University of Washington, 211 Savery Hall, Box 353340, Seattle, WA 98195-3340, United States; New York University Abu Dhabi, Division of Social Sciences, P.O. Box 903, New York, NY 10276, United States. Electronic address: mg5446@nyu.edu.

Copyright

(Copyright © 2018, Elsevier Publishing)

DOI

10.1016/j.ssresearch.2018.02.006

PMID

29609742

Abstract

Recent scholarship has begun to challenge the prevailing view that children are passive recipients of parental socialization, including the common belief that parental disciplinary practices are central to explaining adolescent problem behaviors.
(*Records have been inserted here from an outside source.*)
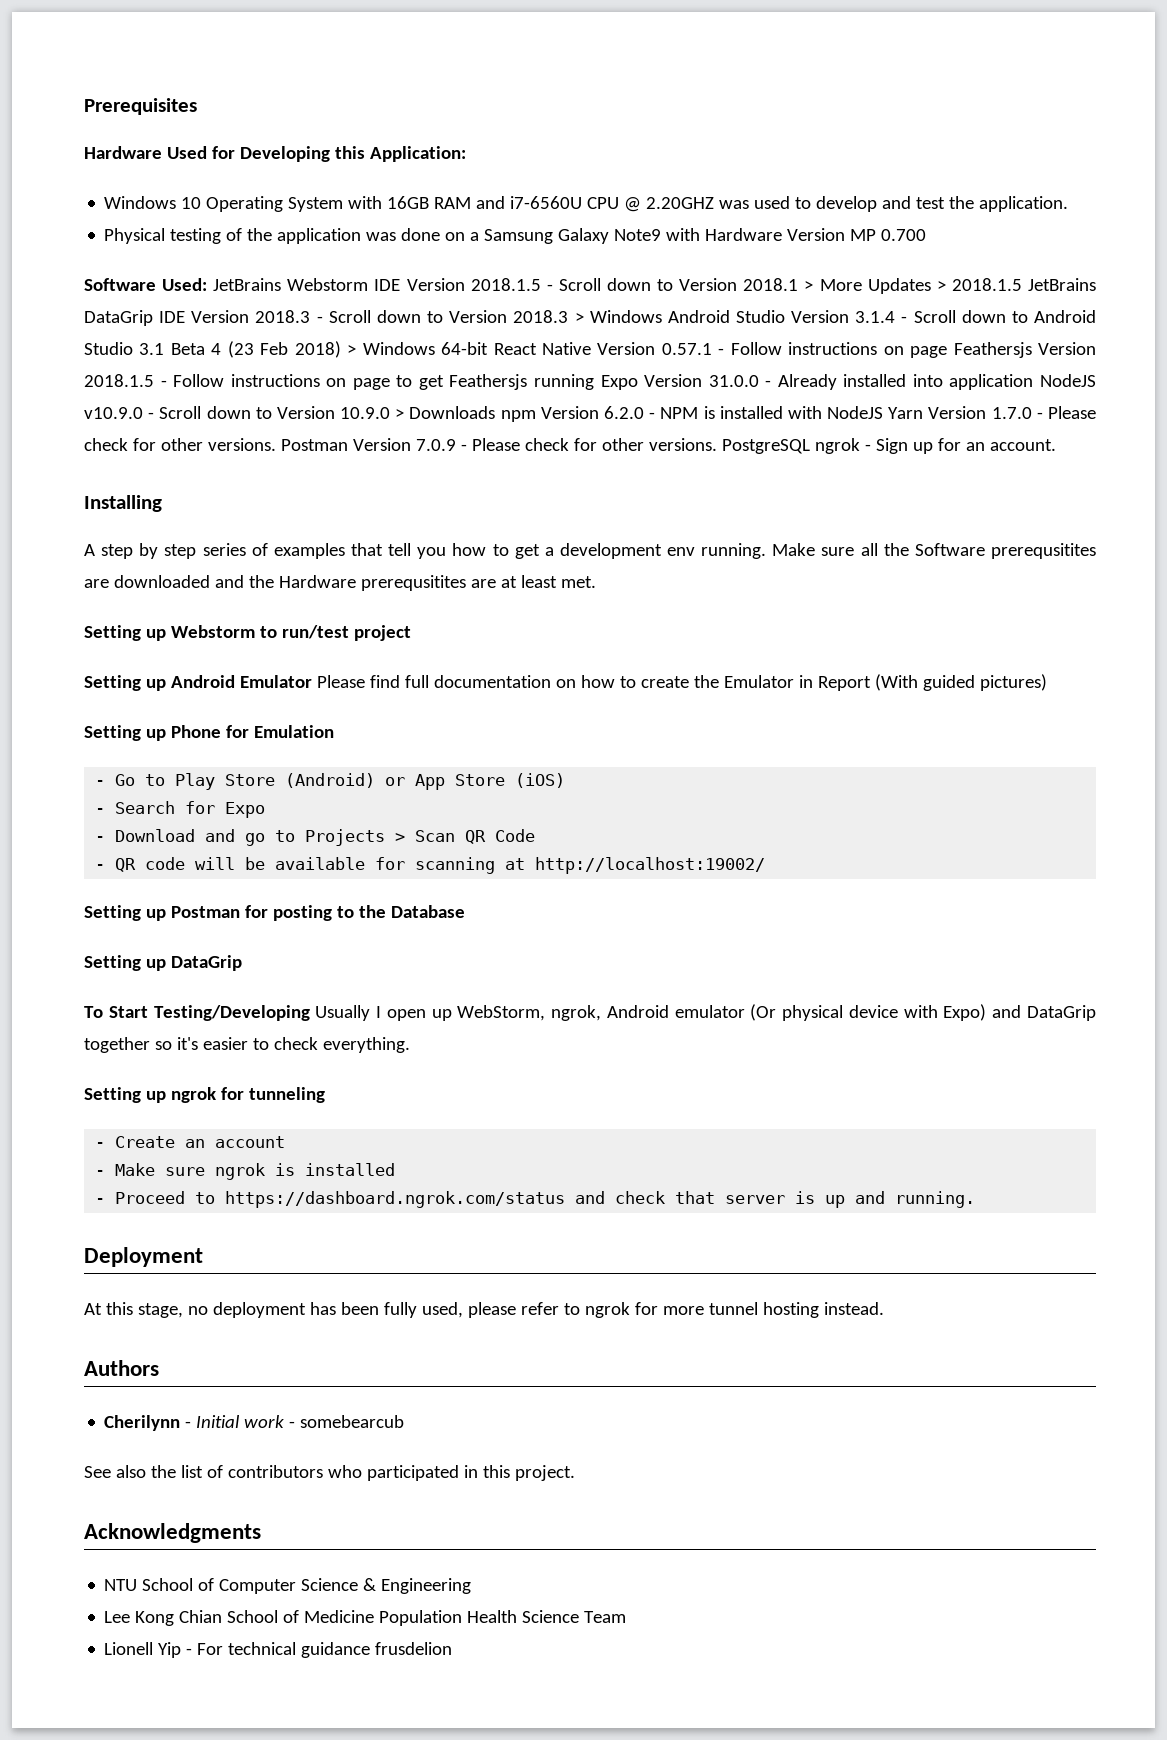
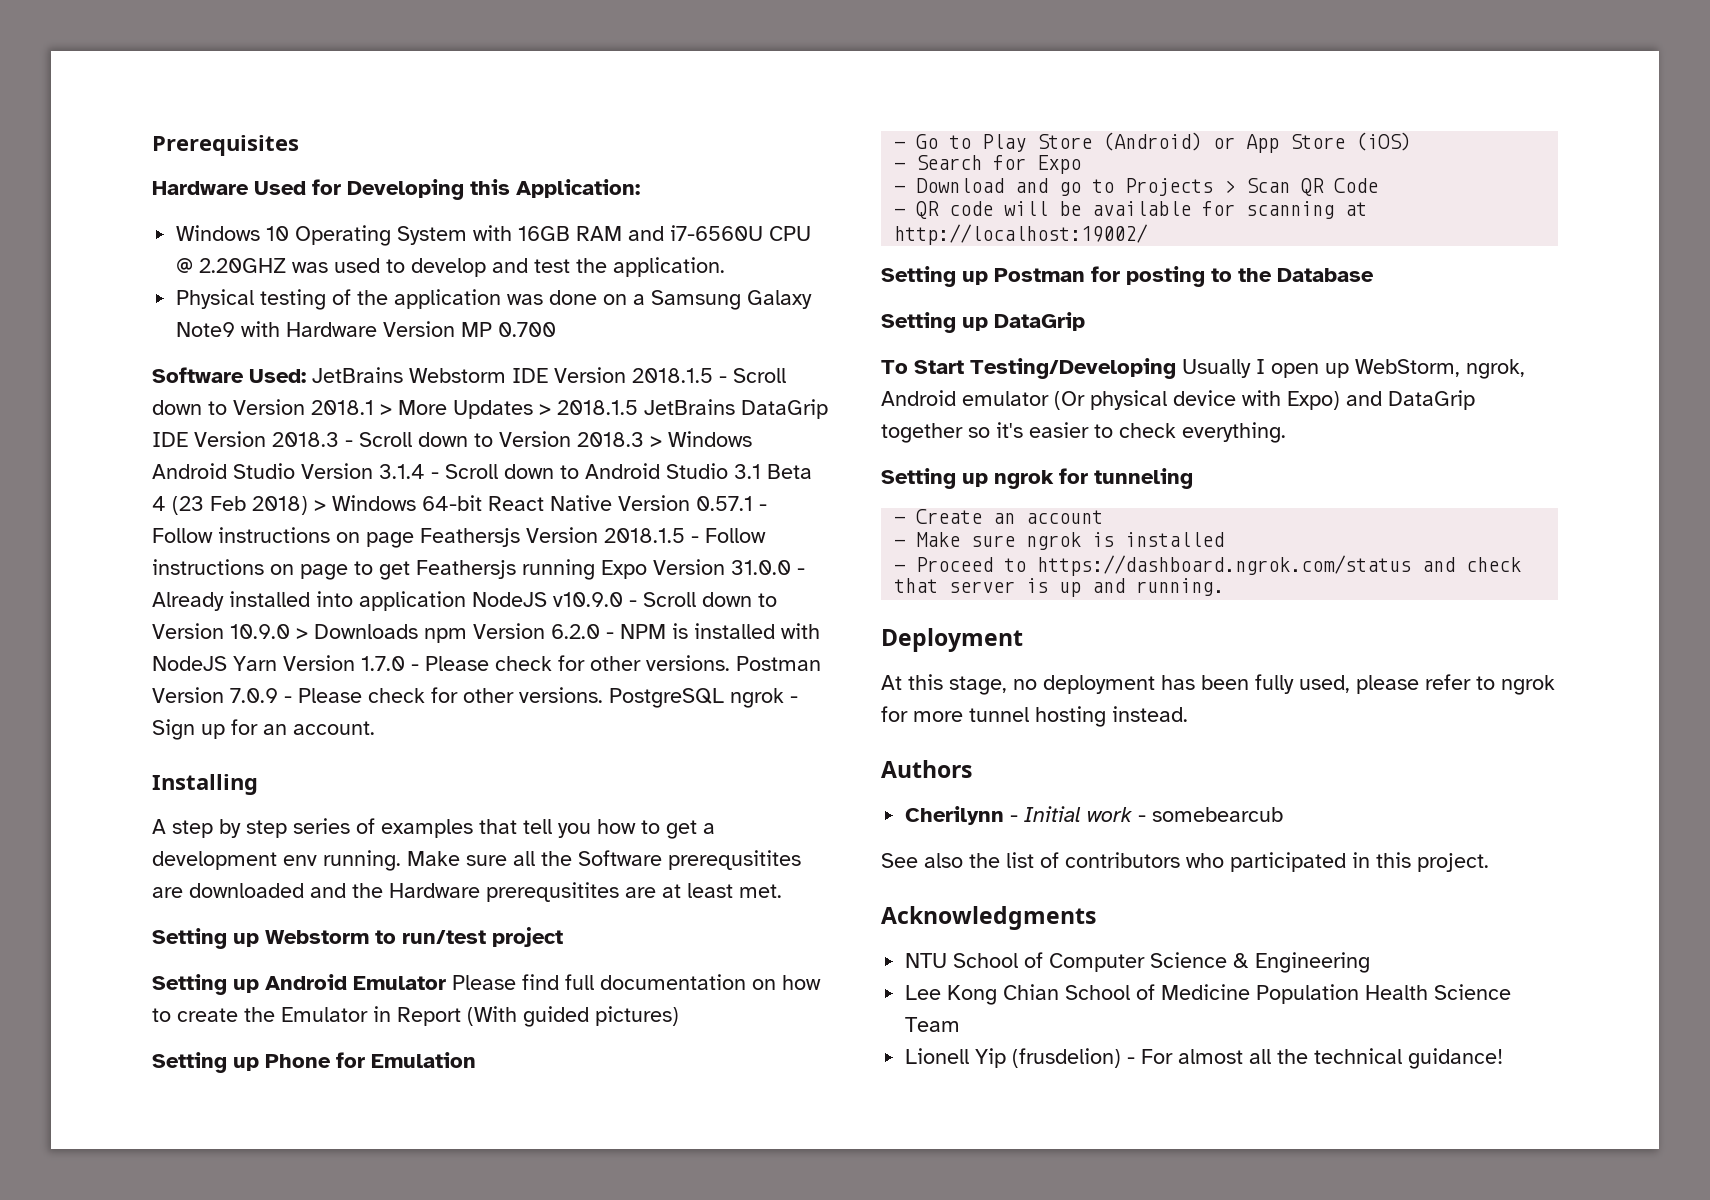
(182, 1650) none -> [1012,1048,1122,1068] (frusdelion)
[228,1642,453,1658] technical guidance frusdelion -> [1178,1048,1504,1069] almost all the technical guidance!

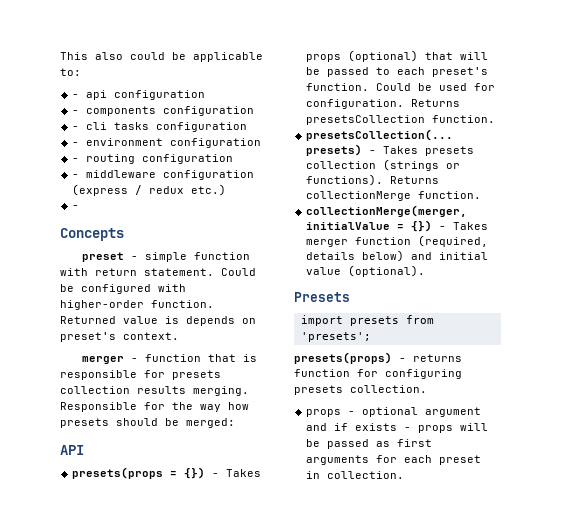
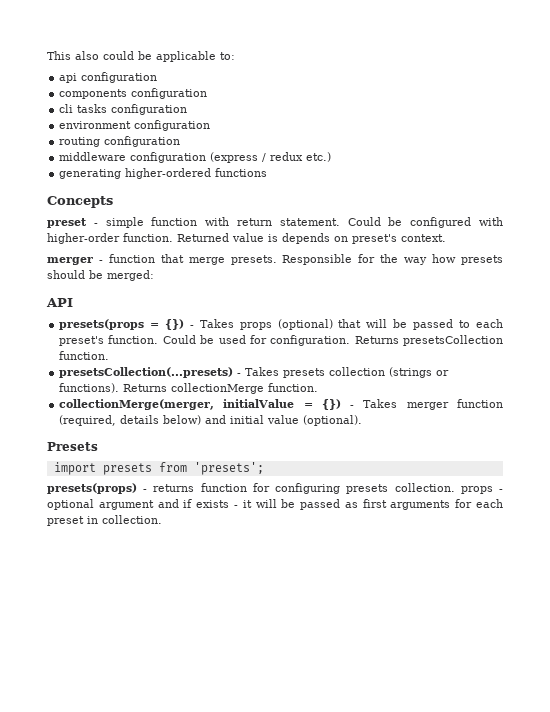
[72,94,80,98] - -> (235, 56) none
[72,110,80,114] - -> (158, 77) none
[72,126,80,130] - -> (208, 93) none
[72,142,80,146] - -> (188, 109) none
[72,158,80,162] - -> (211, 125) none
[72,174,80,178] - -> (181, 141) none
[72,205,80,209] - -> [59,168,268,179] generating higher-ordered functions
[243,354,258,362] [60,370,221,380] [60,386,249,396] is responsible for presets collection results merging. -> [188,255,277,265] merge presets.
(427, 389) // -> (455, 487) none
[418,425,454,433] props -> [242,500,252,508] it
This research shows that children exert a significant influence over parents via information management, or the degree to which children disclose information about their behavior to parents. Despite the incorporation of child information management into contemporary models of parenting, significant theoretical and empirical concerns cast doubt on its utility over classic parent-centered approaches. The current paper addresses these concerns and adjudicates between disparate definitions of adolescent information management in two ways. First, it provides a theoretically grounded definition of information management as agentic behavior. Second, it specifies a model that tests definitions of secret keeping as agentic against a non-agentic definition of secret keeping supplied by criminological theories of self-control. The model is estimated with three four-wave cross-lagged panel models, which disentangle the interrelationships between parenting, child concealment of information, and child problem behavior in a sample of high risk youth. The results offer support for a definition of concealment as strategic and self-regarding, and have implications for research on delinquency, parent-child interactions, and child agency.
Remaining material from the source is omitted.